» **WHAT TO WORK ON**: Your task is to copy each line of the listing that contains the word "title".

--- DATA Enclosed Below ---

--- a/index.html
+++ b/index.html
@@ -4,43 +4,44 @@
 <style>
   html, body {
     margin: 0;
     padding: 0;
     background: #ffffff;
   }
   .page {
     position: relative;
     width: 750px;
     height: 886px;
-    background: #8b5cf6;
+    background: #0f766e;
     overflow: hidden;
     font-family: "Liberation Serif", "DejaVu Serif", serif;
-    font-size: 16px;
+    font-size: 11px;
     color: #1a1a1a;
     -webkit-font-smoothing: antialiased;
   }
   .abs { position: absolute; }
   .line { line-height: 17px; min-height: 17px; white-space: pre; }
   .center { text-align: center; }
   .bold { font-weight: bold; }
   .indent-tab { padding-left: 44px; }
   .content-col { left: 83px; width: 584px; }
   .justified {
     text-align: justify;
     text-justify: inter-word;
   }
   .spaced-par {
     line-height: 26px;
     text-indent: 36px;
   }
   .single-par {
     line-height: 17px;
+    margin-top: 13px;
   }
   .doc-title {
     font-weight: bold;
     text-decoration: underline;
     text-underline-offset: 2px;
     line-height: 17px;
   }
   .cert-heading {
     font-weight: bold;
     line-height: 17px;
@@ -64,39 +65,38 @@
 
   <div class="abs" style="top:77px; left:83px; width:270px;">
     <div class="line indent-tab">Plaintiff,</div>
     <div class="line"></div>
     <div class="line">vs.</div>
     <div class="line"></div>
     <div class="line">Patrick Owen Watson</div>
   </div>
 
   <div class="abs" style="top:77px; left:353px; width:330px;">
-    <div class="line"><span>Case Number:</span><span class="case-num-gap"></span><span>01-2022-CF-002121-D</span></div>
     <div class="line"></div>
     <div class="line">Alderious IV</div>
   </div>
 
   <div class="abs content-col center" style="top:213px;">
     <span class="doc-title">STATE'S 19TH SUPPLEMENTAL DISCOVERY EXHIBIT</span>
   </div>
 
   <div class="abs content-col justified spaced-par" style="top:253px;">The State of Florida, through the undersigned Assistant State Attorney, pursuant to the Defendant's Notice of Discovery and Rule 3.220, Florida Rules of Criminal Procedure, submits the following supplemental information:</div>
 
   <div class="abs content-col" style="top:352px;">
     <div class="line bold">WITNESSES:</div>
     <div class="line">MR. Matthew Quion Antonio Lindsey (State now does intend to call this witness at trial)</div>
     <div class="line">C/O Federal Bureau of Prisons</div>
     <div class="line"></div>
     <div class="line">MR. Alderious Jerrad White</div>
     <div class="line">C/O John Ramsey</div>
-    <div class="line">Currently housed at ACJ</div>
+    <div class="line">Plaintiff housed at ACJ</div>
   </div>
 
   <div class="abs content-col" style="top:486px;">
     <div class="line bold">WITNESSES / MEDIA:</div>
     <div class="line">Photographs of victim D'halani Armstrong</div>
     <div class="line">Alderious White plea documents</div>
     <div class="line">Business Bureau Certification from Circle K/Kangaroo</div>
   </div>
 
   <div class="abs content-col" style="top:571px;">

--- End of Enclosed DATA ---

» **TASK ANSWER**:
   .doc-title {
     <span class="doc-title">STATE'S 19TH SUPPLEMENTAL DISCOVERY EXHIBIT</span>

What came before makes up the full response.